We're creating a chain of actors for every (small) incoming group of messages to guarantee their sequential processing and piping (groups are differentiating by common id). The problem is that our chain has forks, like A1 -> (A2 -> A3 | A4 -> A5)
and we should guarantee no races between messages going through A2 -> A3
and A4 -> A5
. The currrent legacy solution is to block A1
actor til current message is fully processed (in one of sub-chains):
def receive { //pseudocode
case x => ...
val f = A2orA4 ? msg
Await.complete(f, timeout)
}
As a result, count of threads in application is in direct ratio to the count of messages, that are in processing, no matter these messages are active or just asynchronously waiting for some response from outer service. It works about two years with fork-join (or any other dynamic) pool but of course can't work with fixed-pool and extremely decrease performance in case of high-load.
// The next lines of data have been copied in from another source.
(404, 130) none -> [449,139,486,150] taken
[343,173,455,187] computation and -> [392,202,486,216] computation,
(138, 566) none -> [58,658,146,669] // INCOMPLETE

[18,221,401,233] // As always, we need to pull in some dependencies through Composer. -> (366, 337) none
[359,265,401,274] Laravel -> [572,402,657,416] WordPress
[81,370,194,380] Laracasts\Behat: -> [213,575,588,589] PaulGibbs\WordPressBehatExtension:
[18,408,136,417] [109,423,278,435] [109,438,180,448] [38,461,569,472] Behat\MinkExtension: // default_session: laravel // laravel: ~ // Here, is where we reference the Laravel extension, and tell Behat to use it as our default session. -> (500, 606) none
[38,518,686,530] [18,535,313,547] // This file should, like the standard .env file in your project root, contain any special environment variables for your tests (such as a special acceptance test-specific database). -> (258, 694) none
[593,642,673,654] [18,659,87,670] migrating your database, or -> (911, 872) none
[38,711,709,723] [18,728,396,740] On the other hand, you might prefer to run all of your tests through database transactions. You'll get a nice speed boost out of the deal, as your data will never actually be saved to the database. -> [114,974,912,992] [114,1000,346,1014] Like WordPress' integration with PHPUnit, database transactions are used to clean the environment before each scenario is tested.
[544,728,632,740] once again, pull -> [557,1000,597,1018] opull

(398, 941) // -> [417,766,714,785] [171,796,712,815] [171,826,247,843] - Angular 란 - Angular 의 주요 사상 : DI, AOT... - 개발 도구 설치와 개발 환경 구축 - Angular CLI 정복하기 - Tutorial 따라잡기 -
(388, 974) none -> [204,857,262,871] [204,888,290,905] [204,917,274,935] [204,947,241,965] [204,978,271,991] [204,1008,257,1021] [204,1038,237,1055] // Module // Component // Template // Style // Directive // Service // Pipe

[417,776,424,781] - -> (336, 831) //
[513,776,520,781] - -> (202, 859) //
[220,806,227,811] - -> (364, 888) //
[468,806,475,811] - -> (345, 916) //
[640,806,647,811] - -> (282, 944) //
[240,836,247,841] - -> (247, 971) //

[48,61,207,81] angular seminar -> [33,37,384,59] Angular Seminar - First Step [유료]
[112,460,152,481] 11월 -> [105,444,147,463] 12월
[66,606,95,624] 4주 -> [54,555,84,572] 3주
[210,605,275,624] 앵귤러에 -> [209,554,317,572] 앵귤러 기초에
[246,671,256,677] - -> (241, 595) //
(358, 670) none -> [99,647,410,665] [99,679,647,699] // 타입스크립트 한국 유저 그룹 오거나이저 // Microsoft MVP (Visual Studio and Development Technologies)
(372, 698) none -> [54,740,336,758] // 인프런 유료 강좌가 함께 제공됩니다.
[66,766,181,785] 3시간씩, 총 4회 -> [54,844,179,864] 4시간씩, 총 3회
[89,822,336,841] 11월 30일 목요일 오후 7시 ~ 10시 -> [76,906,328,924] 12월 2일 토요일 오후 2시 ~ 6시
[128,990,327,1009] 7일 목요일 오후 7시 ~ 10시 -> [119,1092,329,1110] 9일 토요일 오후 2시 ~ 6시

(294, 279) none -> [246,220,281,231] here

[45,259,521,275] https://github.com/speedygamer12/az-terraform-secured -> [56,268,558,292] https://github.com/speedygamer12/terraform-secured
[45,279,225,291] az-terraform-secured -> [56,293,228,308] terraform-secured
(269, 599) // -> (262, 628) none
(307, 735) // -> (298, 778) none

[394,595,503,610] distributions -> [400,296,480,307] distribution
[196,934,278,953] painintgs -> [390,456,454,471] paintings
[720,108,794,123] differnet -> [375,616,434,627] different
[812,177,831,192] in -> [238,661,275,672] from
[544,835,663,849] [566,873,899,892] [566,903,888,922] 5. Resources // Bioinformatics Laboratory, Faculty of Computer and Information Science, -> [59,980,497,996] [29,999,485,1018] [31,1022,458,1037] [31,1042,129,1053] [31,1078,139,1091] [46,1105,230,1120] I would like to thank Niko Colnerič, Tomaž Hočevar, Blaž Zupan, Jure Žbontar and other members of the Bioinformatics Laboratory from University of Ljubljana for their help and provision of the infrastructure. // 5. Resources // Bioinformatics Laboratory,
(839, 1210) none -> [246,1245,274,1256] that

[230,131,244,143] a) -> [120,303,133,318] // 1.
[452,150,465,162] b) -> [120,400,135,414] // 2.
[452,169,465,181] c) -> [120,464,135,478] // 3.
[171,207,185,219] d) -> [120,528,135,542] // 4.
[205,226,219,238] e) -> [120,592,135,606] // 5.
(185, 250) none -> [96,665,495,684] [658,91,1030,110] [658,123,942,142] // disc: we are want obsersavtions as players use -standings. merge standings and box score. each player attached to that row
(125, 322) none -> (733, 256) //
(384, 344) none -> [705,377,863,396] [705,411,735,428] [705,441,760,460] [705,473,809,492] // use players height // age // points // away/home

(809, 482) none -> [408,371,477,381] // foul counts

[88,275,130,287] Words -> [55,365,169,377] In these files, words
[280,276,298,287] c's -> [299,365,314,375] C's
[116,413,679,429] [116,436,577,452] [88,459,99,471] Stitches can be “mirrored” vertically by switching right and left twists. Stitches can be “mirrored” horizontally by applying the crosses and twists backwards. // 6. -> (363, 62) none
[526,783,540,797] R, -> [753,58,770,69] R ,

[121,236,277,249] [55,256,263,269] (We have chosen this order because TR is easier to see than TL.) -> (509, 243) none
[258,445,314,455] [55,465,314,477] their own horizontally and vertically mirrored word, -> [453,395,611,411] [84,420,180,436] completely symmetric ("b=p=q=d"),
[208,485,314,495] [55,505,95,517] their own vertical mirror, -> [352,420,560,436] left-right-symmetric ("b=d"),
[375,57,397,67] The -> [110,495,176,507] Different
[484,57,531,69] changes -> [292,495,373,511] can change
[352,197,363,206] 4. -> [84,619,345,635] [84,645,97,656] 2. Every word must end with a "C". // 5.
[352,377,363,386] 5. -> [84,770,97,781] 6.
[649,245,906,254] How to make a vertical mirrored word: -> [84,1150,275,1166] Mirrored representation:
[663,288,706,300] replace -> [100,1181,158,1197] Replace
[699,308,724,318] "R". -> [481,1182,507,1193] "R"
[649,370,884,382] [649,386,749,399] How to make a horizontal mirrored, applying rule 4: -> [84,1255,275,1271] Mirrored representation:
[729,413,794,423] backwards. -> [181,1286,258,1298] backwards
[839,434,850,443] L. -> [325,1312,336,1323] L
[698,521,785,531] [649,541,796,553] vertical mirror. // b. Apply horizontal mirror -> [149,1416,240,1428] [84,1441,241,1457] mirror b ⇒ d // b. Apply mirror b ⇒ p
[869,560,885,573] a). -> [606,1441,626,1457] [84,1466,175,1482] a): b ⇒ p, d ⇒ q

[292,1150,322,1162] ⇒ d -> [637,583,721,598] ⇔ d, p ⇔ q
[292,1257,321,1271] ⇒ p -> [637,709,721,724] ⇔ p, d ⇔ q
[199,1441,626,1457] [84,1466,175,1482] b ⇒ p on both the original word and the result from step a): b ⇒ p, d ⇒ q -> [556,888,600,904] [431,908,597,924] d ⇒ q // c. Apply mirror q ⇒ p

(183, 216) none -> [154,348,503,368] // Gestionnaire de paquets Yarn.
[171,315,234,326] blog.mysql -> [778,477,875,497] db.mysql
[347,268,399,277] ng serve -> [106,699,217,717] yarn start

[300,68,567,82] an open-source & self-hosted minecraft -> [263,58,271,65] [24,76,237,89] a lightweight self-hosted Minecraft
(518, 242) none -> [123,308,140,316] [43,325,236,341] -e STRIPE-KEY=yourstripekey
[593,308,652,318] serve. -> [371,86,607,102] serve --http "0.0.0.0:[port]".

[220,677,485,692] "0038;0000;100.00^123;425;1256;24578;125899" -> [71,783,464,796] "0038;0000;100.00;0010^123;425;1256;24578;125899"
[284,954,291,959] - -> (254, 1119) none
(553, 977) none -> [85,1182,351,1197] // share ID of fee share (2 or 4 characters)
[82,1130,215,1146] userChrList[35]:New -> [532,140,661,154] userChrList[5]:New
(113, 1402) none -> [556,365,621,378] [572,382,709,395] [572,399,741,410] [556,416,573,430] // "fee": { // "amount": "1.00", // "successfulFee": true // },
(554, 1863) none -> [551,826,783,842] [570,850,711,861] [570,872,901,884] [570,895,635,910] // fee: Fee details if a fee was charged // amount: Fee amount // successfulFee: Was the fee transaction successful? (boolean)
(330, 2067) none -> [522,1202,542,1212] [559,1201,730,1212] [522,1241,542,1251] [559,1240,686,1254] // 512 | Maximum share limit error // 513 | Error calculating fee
More than that, it affects GC as every blocked fork-actor holds redundant previous message's state inside.
Even with backpressure it creates N times more threads than messages received (as there is N sequential forks in the flow), which is still bad as proceesing of one message takes a long time but not much CPU. So we should process as more messages as we have enough memory for. First solution I came up with - to linearize the chain like A1 -> A2 -> A3 -> A4 -> A5
. Is there any better?